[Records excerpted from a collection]
◆ ◆ ◆ ◆ ◆

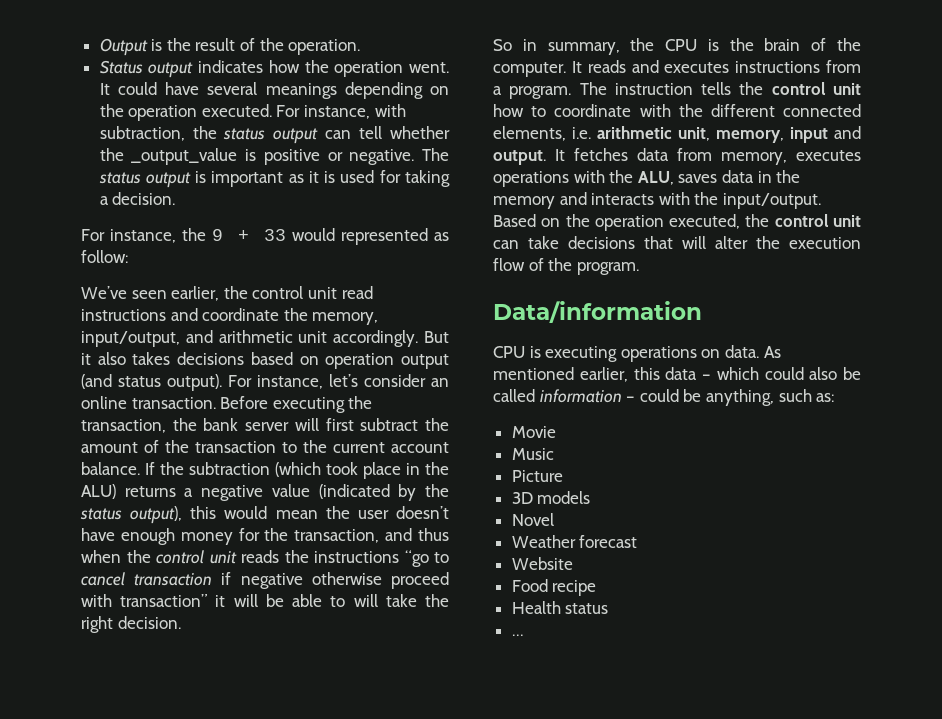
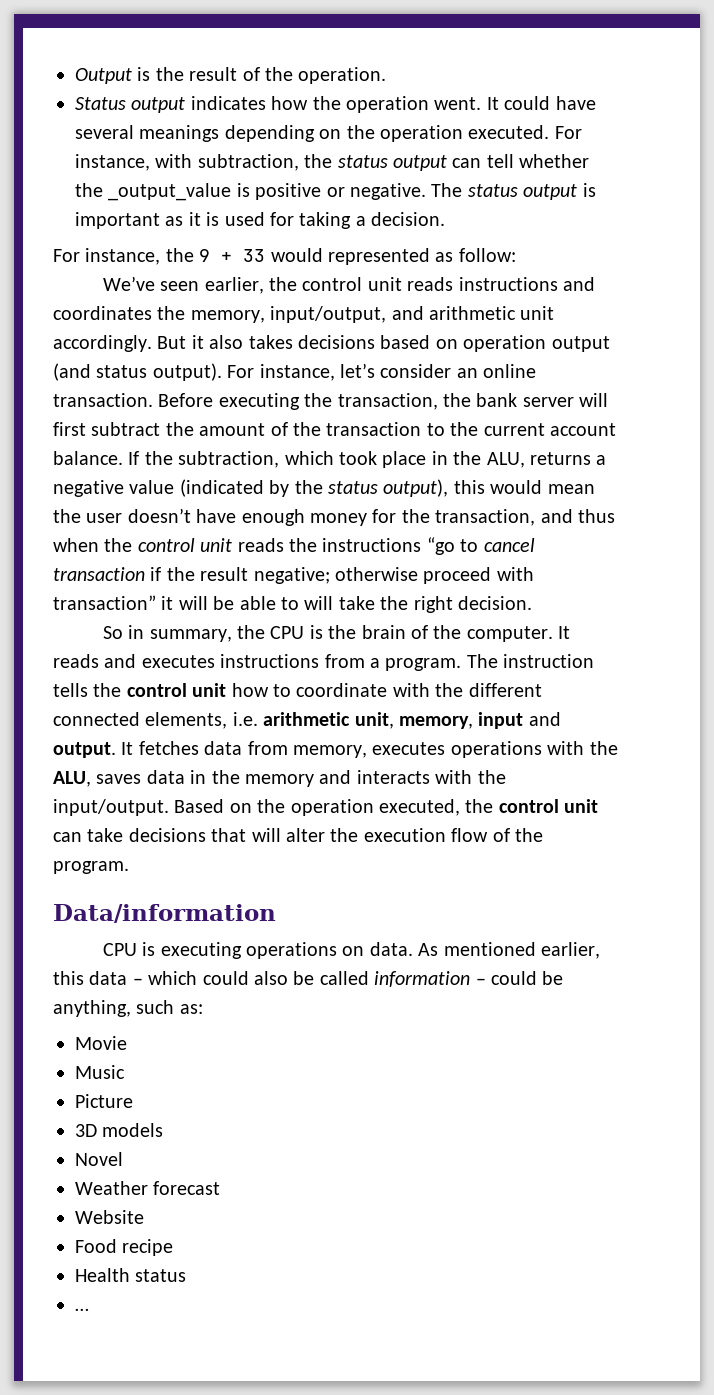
[341,286,373,299] read -> [407,277,454,291] reads
[202,308,280,321] coordinate -> [53,306,152,320] coordinates
[189,462,321,477] subtraction (which -> [178,451,334,468] subtraction, which
[81,484,116,499] ALU) -> [486,452,525,468] ALU,
[240,573,303,589] negative -> [166,567,330,584] the result negative;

◆ ◆ ◆ ◆ ◆

WHAT THE TASK REQUIRES - Restate the line containing "[202,308,280,321] coordinate ->" and every remaining line of the records word for word. Add nothing.

SOLUTION TO THIS EXERCISE -
[202,308,280,321] coordinate -> [53,306,152,320] coordinates
[189,462,321,477] subtraction (which -> [178,451,334,468] subtraction, which
[81,484,116,499] ALU) -> [486,452,525,468] ALU,
[240,573,303,589] negative -> [166,567,330,584] the result negative;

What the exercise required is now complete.